• **Data for this task**
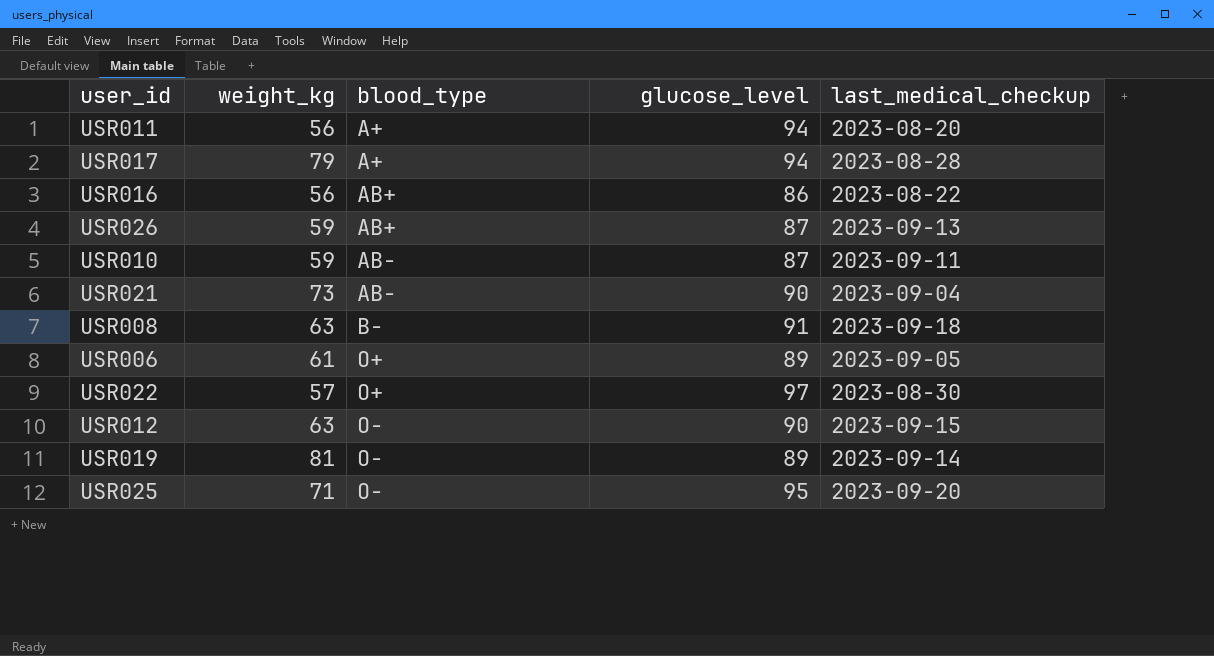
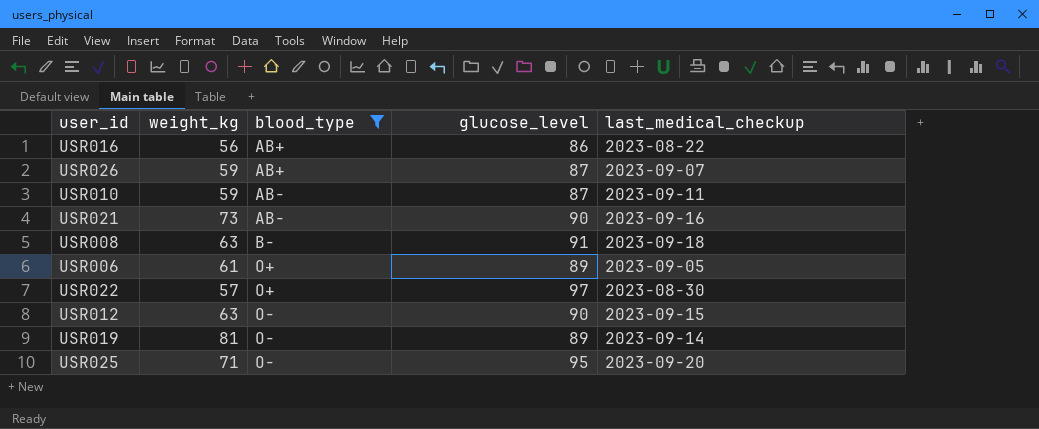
filter: none -> blood_type != A+
USR026 | last_medical_checkup: 2023-09-13 -> 2023-09-07
USR021 | last_medical_checkup: 2023-09-04 -> 2023-09-16

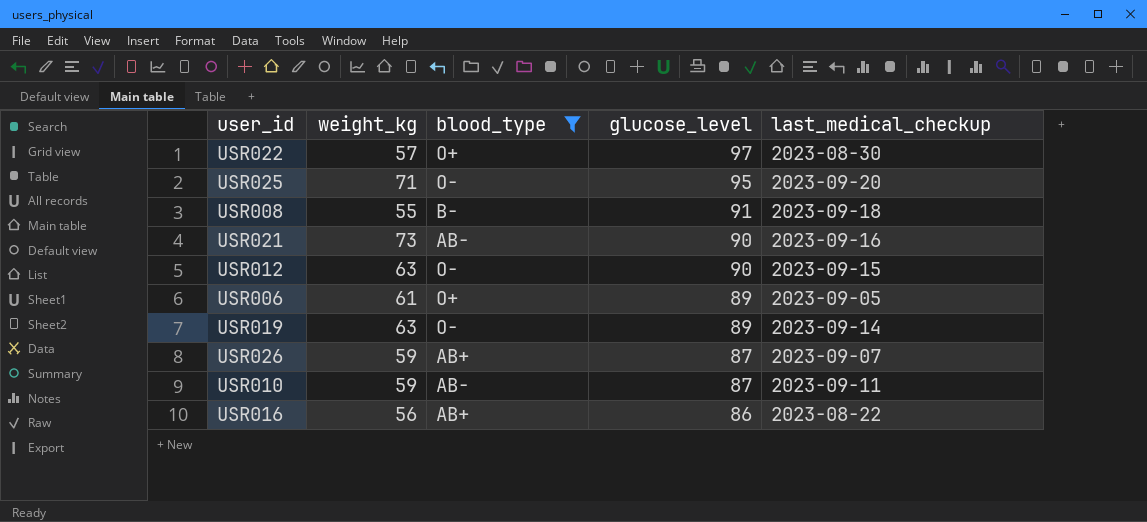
row order: blood_type ascending -> glucose_level descending
USR008 | weight_kg: 63 -> 55
USR019 | weight_kg: 81 -> 63

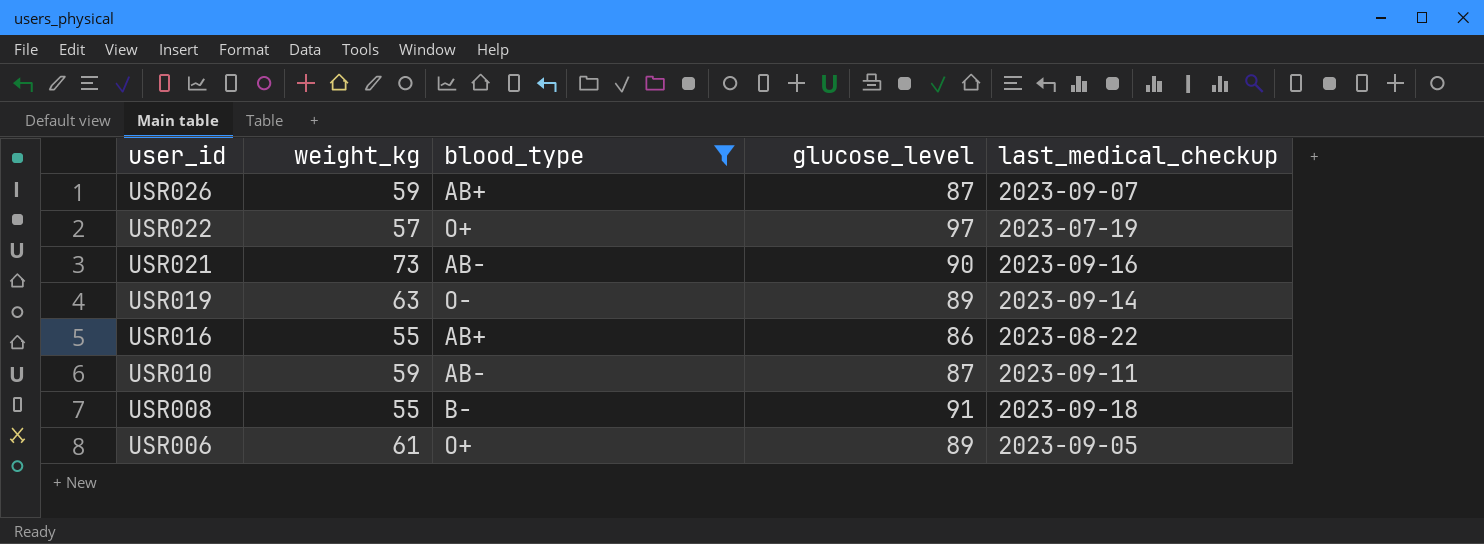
row order: glucose_level descending -> user_id descending
row USR025: 71 | O- | 95 | 2023-09-20 -> none
row USR012: 63 | O- | 90 | 2023-09-15 -> none
USR022 | last_medical_checkup: 2023-08-30 -> 2023-07-19
USR016 | weight_kg: 56 -> 55

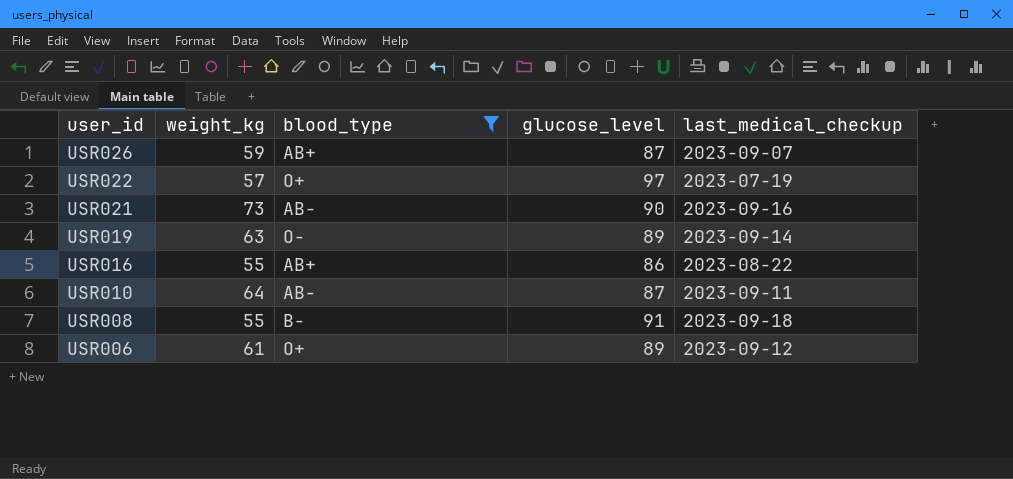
USR010 | weight_kg: 59 -> 64
USR006 | last_medical_checkup: 2023-09-05 -> 2023-09-12

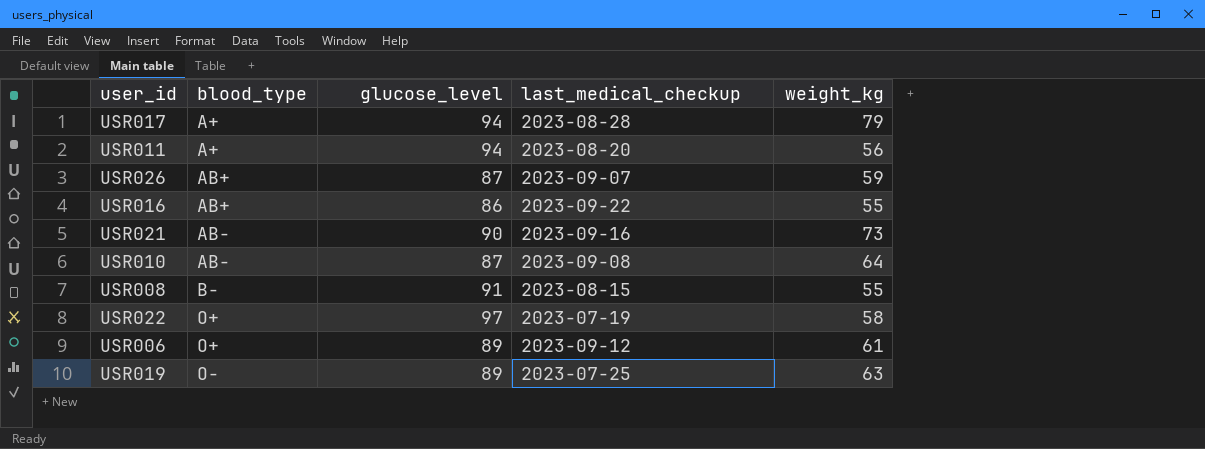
filter: blood_type != A+ -> none
row order: user_id descending -> blood_type ascending
column weight_kg | position: 2 -> 5
USR016 | last_medical_checkup: 2023-08-22 -> 2023-09-22
USR010 | last_medical_checkup: 2023-09-11 -> 2023-09-08
USR008 | last_medical_checkup: 2023-09-18 -> 2023-08-15
USR022 | weight_kg: 57 -> 58
USR019 | last_medical_checkup: 2023-09-14 -> 2023-07-25

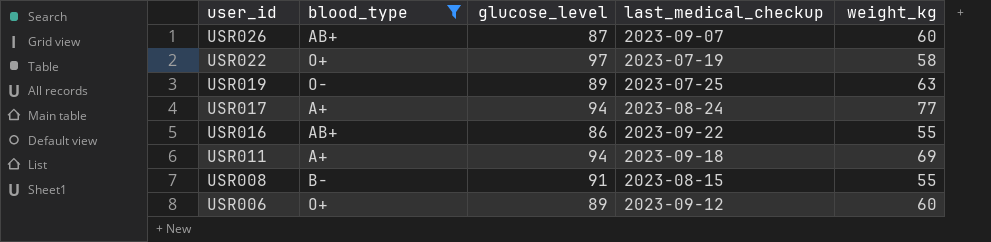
filter: none -> blood_type != AB-
row order: blood_type ascending -> user_id descending
USR026 | weight_kg: 59 -> 60
USR017 | last_medical_checkup: 2023-08-28 -> 2023-08-24
USR017 | weight_kg: 79 -> 77
USR011 | last_medical_checkup: 2023-08-20 -> 2023-09-18
USR011 | weight_kg: 56 -> 69
USR006 | weight_kg: 61 -> 60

• **Problem to work on**
Nothing but the lines from the one that holds "row order: glucose_level" through the end of the data should appear, written out exactly, without pictures.

• **The answer**
row order: glucose_level descending -> user_id descending
row USR025: 71 | O- | 95 | 2023-09-20 -> none
row USR012: 63 | O- | 90 | 2023-09-15 -> none
USR022 | last_medical_checkup: 2023-08-30 -> 2023-07-19
USR016 | weight_kg: 56 -> 55

USR010 | weight_kg: 59 -> 64
USR006 | last_medical_checkup: 2023-09-05 -> 2023-09-12

filter: blood_type != A+ -> none
row order: user_id descending -> blood_type ascending
column weight_kg | position: 2 -> 5
USR016 | last_medical_checkup: 2023-08-22 -> 2023-09-22
USR010 | last_medical_checkup: 2023-09-11 -> 2023-09-08
USR008 | last_medical_checkup: 2023-09-18 -> 2023-08-15
USR022 | weight_kg: 57 -> 58
USR019 | last_medical_checkup: 2023-09-14 -> 2023-07-25

filter: none -> blood_type != AB-
row order: blood_type ascending -> user_id descending
USR026 | weight_kg: 59 -> 60
USR017 | last_medical_checkup: 2023-08-28 -> 2023-08-24
USR017 | weight_kg: 79 -> 77
USR011 | last_medical_checkup: 2023-08-20 -> 2023-09-18
USR011 | weight_kg: 56 -> 69
USR006 | weight_kg: 61 -> 60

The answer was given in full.